Exercise brief -> Below are several entries. Transcribe exactly those lines that fall from the one with "[38,141,208,153] mitigates the" through the one with "[195,156,234,165] [38,171,95,180] neural", end lines included.
——————————
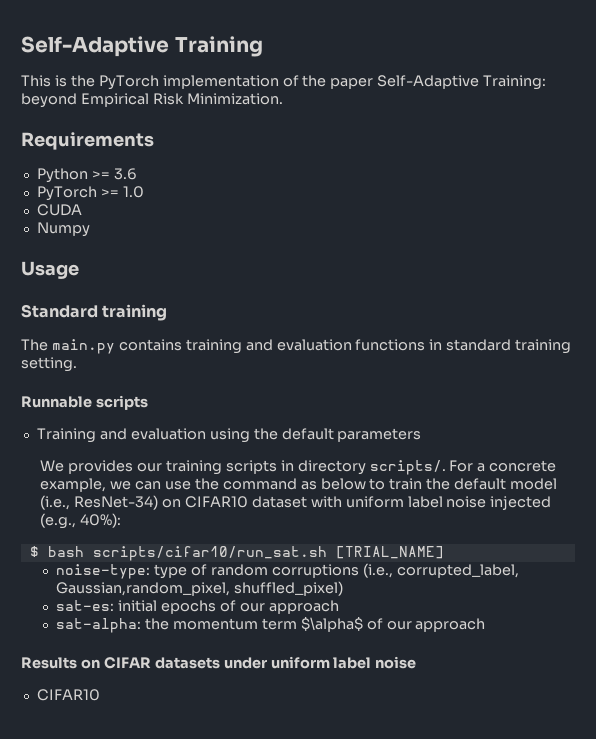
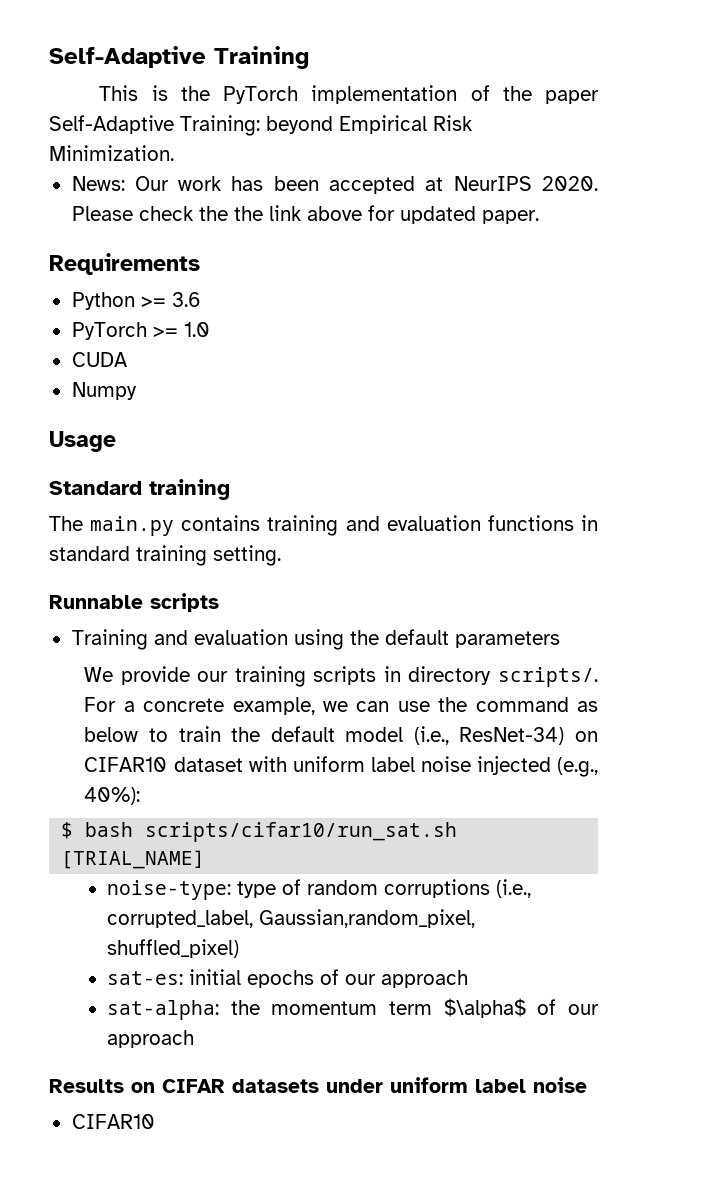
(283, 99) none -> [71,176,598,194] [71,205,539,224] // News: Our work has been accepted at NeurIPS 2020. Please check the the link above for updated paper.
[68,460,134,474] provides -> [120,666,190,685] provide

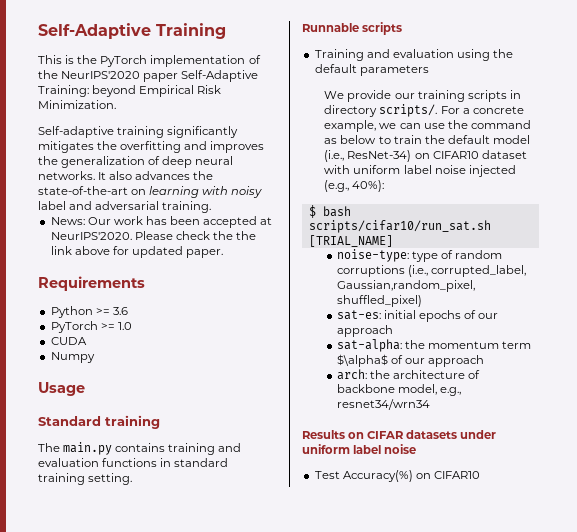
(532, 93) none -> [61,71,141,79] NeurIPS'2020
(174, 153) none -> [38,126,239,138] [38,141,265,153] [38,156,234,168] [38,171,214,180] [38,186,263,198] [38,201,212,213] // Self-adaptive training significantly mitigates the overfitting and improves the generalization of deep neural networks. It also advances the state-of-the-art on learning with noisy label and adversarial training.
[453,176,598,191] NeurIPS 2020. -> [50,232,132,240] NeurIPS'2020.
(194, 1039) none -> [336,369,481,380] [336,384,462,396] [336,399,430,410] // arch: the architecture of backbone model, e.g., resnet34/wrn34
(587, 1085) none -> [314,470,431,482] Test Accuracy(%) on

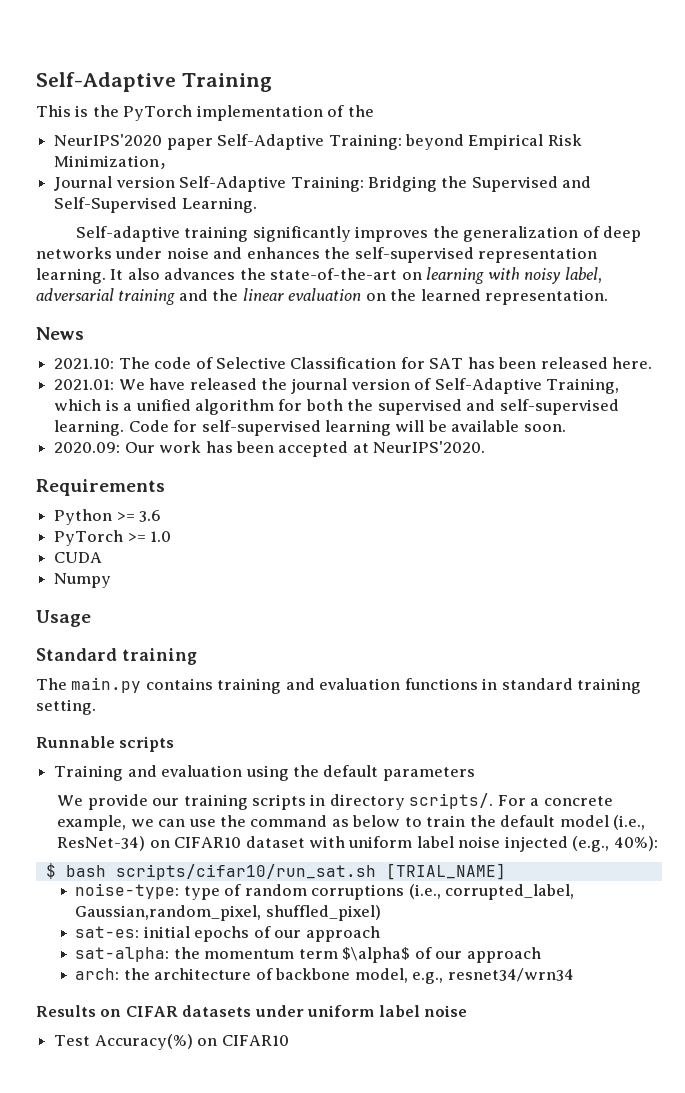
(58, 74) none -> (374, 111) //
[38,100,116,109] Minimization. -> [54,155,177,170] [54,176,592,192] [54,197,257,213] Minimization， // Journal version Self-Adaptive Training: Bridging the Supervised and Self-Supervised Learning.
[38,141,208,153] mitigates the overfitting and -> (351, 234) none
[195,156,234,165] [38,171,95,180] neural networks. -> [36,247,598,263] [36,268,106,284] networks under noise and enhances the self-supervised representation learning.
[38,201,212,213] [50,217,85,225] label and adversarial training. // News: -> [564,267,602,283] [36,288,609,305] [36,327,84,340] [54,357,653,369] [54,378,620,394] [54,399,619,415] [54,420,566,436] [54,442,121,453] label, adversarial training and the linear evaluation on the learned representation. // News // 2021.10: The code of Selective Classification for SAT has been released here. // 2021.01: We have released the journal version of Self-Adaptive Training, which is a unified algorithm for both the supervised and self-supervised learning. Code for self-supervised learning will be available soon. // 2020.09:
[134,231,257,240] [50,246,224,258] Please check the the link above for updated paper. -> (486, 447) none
——————————
Response to the exercise ->
[38,141,208,153] mitigates the overfitting and -> (351, 234) none
[195,156,234,165] [38,171,95,180] neural networks. -> [36,247,598,263] [36,268,106,284] networks under noise and enhances the self-supervised representation learning.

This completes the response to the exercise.